Heatmap News
- Editor in chief: Nico Lauricella
- Executive editor: Robinson Meyer
- Format: Digital
- Founded: 2023
- Country: United States

= Heatmap News =

American climate journalism website

Heatmap News is an American digital media company focusing on climate journalism. Founded in 2023, Heatmap takes a solutions-oriented approach to the climate crisis, covering its intersections with politics, business, and culture.

== History ==
Heatmap was founded by a group of former executives at The Week, including former editor-in-chief Nico Lauricella, former CEO Sara O'Connor, and Randy Seigel, the former CEO of the magazine's publisher. Robinson Meyer, a staff writer at The Atlantic, was hired as executive editor, and several climate-focused journalists came on as contributors. The site launched in March 2023. Lauricella, who became Heatmap's editor in chief, compared the outlet's launch to the early days of Wired, describing its focus on covering climate “as the all-encompassing epic it is.”

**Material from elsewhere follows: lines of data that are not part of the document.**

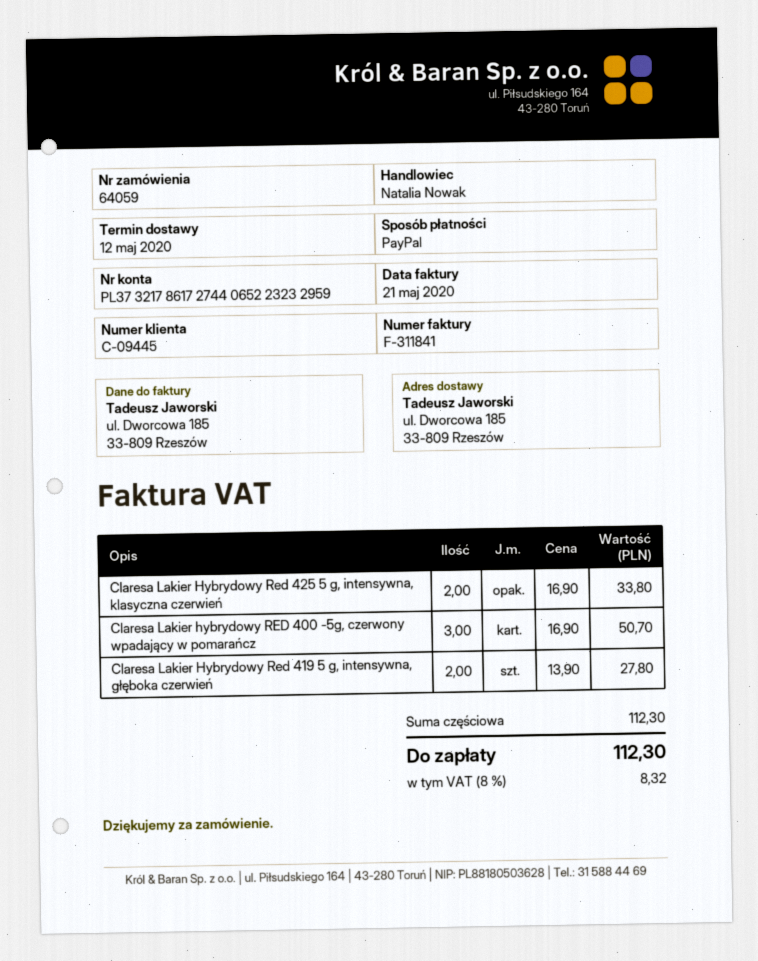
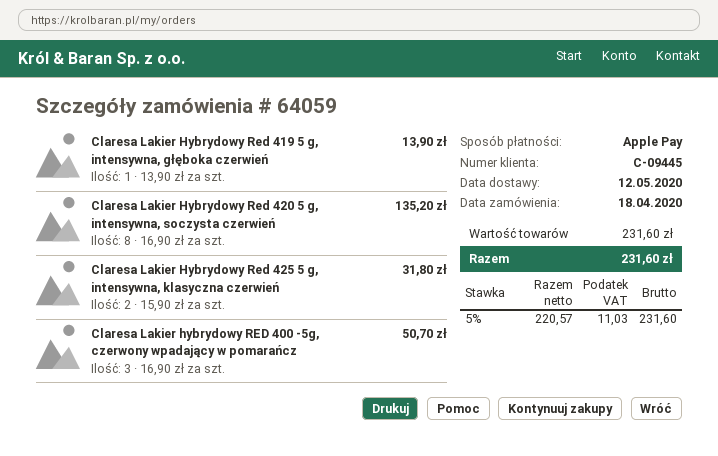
payment method: PayPal -> Apple Pay
Claresa Lakier Hybrydowy Red 425 5 g, intensywna, klasyczna czerwień: 2 x 16.90 = 33.80 -> 2 x 15.90 = 31.80
Claresa Lakier Hybrydowy Red 419 5 g, intensywna, głęboka czerwień: 2 x 13.90 = 27.80 -> 1 x 13.90 = 13.90
Claresa Lakier Hybrydowy Red 420 5 g, intensywna, soczysta czerwień: none -> 8 x 16.90 = 135.20
subtotal: 112.30 -> 231.60
tax: 8% = 8.32 -> 5% = 11.03
total: 112.30 -> 231.60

The company focused initially on consumer subscriptions, implementing a metered paywall that allowed readers to access some content while encouraging them to pay for full access. As of March 2024, it had about 500,000 monthly readers and more than 50,000 newsletter subscribers, employing 12 full-time reporters.

== Coverage ==
Meyer's first piece for Heatmap described an era of "climate post-science" in which environmental scientists combine a focus on the Earth with attention to how "humanity itself" is affected. In its first year, the site broke stories relating to electric vehicle rollouts, the implementation of the Inflation Reduction Act, and U.S. hydrogen policy.

In 2025, Heatmap won its first National Magazine Award, honored in the service journalism category for the "Decarbonize Your Life" special report edited by Jillian Goodman.

Heatmap does not accept advertising from fossil fuel companies, a split from legacy media organizations that run such content alongside their climate coverage.